EXERCISE: Reproduce exactly the lines below from the one containing "- The deep part" through the one containing "- This unit", including both, and nothing else.
○ ○ ○
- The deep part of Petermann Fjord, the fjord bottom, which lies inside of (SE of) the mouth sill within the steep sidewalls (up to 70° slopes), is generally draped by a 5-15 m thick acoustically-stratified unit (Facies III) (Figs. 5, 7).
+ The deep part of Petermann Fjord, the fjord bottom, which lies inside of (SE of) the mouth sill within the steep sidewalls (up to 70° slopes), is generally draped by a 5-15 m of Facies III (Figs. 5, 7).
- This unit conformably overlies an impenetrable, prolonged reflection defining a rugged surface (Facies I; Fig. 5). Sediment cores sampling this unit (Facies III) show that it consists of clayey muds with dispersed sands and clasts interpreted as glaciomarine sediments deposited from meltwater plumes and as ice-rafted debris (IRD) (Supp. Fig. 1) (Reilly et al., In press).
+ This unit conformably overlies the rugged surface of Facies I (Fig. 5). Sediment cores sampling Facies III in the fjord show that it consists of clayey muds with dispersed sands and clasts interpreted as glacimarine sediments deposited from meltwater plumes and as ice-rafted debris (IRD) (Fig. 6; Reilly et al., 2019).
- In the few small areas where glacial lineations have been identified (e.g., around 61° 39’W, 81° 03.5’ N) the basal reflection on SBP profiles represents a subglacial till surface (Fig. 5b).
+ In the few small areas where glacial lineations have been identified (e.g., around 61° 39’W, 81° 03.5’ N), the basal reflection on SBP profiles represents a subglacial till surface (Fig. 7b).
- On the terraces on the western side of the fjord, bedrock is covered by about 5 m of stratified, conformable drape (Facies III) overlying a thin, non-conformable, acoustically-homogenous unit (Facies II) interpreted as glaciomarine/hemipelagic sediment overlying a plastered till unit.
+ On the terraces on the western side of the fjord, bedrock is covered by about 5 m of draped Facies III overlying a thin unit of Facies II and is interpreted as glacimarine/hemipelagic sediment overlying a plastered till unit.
○ ○ ○
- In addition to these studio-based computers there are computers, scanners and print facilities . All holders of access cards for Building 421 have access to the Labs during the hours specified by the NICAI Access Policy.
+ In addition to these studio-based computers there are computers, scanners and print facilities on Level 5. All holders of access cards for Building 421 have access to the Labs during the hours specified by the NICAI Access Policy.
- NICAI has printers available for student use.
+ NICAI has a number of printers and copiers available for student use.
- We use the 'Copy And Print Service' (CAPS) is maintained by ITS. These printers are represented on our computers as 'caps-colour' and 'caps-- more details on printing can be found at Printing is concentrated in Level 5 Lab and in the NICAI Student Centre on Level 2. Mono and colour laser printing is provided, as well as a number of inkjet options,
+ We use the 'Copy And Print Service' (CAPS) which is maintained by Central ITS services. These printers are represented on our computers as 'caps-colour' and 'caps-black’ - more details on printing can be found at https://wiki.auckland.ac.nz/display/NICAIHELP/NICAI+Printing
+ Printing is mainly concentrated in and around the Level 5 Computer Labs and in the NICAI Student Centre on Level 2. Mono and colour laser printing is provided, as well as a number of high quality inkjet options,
○ ○ ○
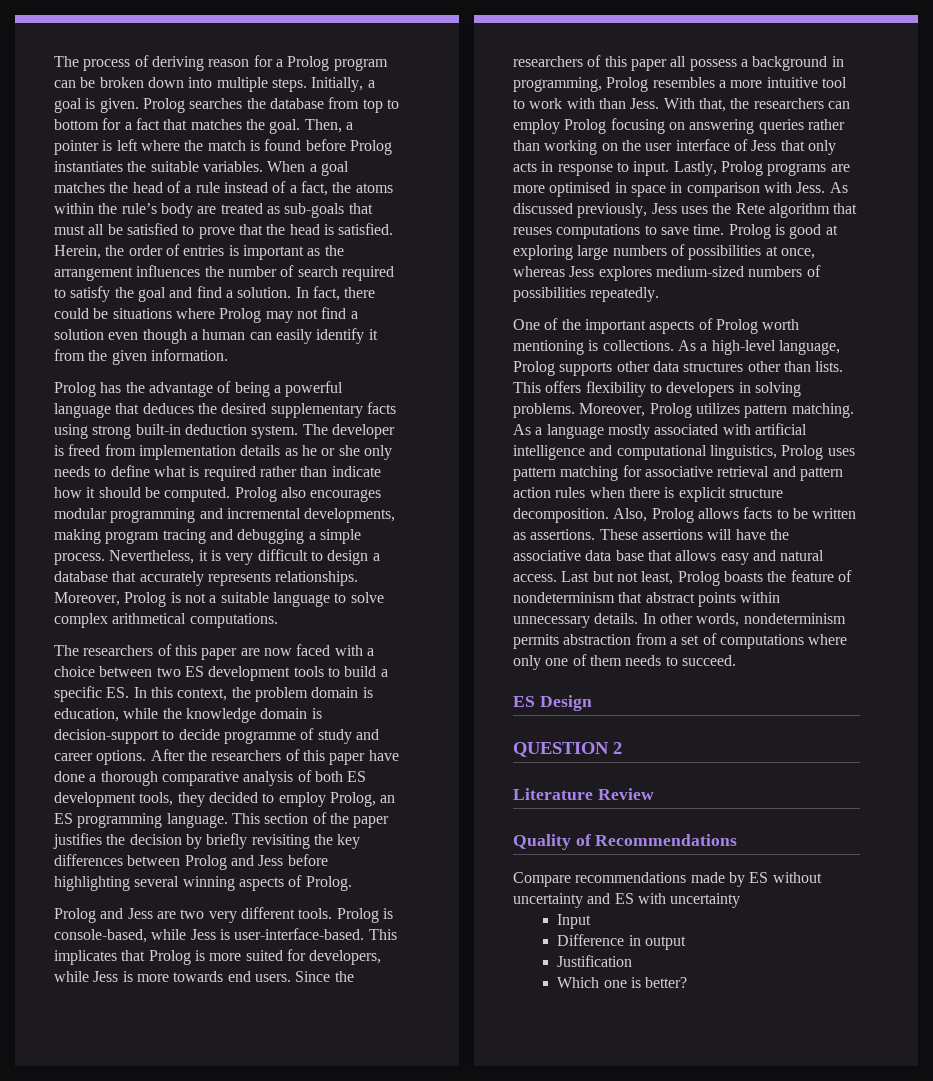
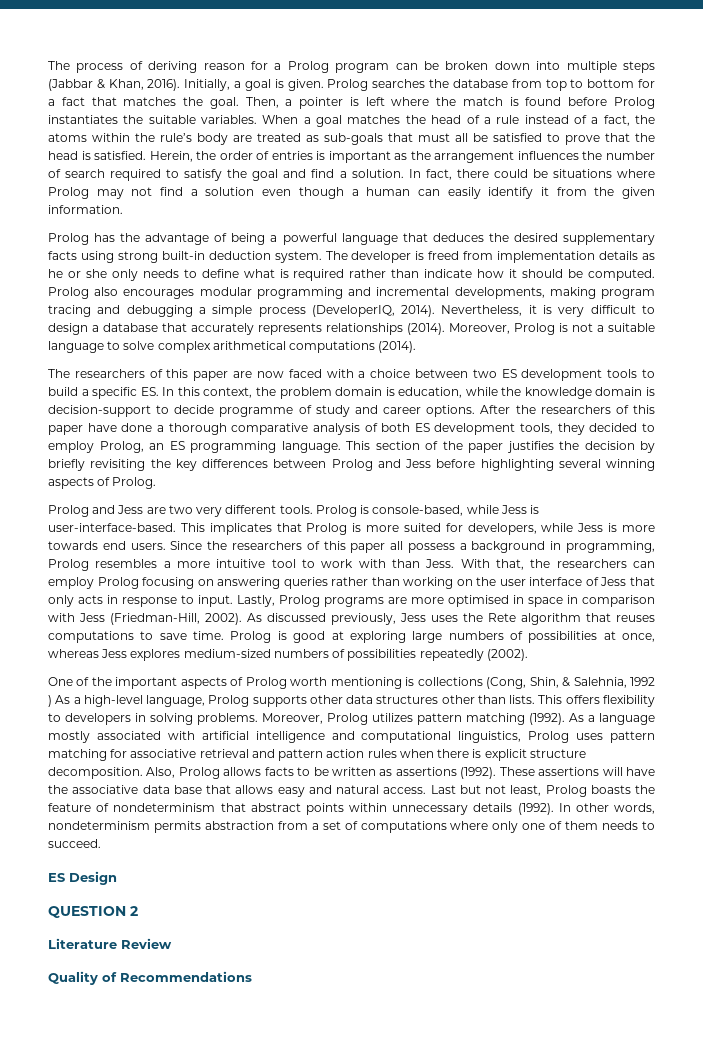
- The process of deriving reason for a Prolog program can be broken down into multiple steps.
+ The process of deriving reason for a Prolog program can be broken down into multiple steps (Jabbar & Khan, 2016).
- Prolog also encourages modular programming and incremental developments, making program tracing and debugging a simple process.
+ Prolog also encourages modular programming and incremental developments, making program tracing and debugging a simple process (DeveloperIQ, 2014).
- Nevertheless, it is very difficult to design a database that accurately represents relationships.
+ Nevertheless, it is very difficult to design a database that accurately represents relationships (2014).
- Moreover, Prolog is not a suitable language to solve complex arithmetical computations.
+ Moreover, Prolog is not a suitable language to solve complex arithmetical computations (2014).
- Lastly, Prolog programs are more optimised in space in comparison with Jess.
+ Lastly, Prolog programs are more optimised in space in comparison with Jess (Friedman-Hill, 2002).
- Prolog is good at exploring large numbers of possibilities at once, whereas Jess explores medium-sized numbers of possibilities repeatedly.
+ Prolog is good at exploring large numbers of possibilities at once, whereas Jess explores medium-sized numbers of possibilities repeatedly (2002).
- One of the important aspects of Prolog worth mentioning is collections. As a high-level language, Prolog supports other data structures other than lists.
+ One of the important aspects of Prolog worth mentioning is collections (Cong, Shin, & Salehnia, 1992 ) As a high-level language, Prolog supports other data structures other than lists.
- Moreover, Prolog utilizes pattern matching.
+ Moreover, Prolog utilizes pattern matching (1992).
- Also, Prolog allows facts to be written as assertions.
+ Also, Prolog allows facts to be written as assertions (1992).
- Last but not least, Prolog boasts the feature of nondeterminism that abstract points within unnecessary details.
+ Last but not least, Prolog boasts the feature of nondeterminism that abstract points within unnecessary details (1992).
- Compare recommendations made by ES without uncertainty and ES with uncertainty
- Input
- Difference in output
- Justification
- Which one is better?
○ ○ ○
SOLUTION TO THE PROBLEM:
- The deep part of Petermann Fjord, the fjord bottom, which lies inside of (SE of) the mouth sill within the steep sidewalls (up to 70° slopes), is generally draped by a 5-15 m thick acoustically-stratified unit (Facies III) (Figs. 5, 7).
+ The deep part of Petermann Fjord, the fjord bottom, which lies inside of (SE of) the mouth sill within the steep sidewalls (up to 70° slopes), is generally draped by a 5-15 m of Facies III (Figs. 5, 7).
- This unit conformably overlies an impenetrable, prolonged reflection defining a rugged surface (Facies I; Fig. 5). Sediment cores sampling this unit (Facies III) show that it consists of clayey muds with dispersed sands and clasts interpreted as glaciomarine sediments deposited from meltwater plumes and as ice-rafted debris (IRD) (Supp. Fig. 1) (Reilly et al., In press).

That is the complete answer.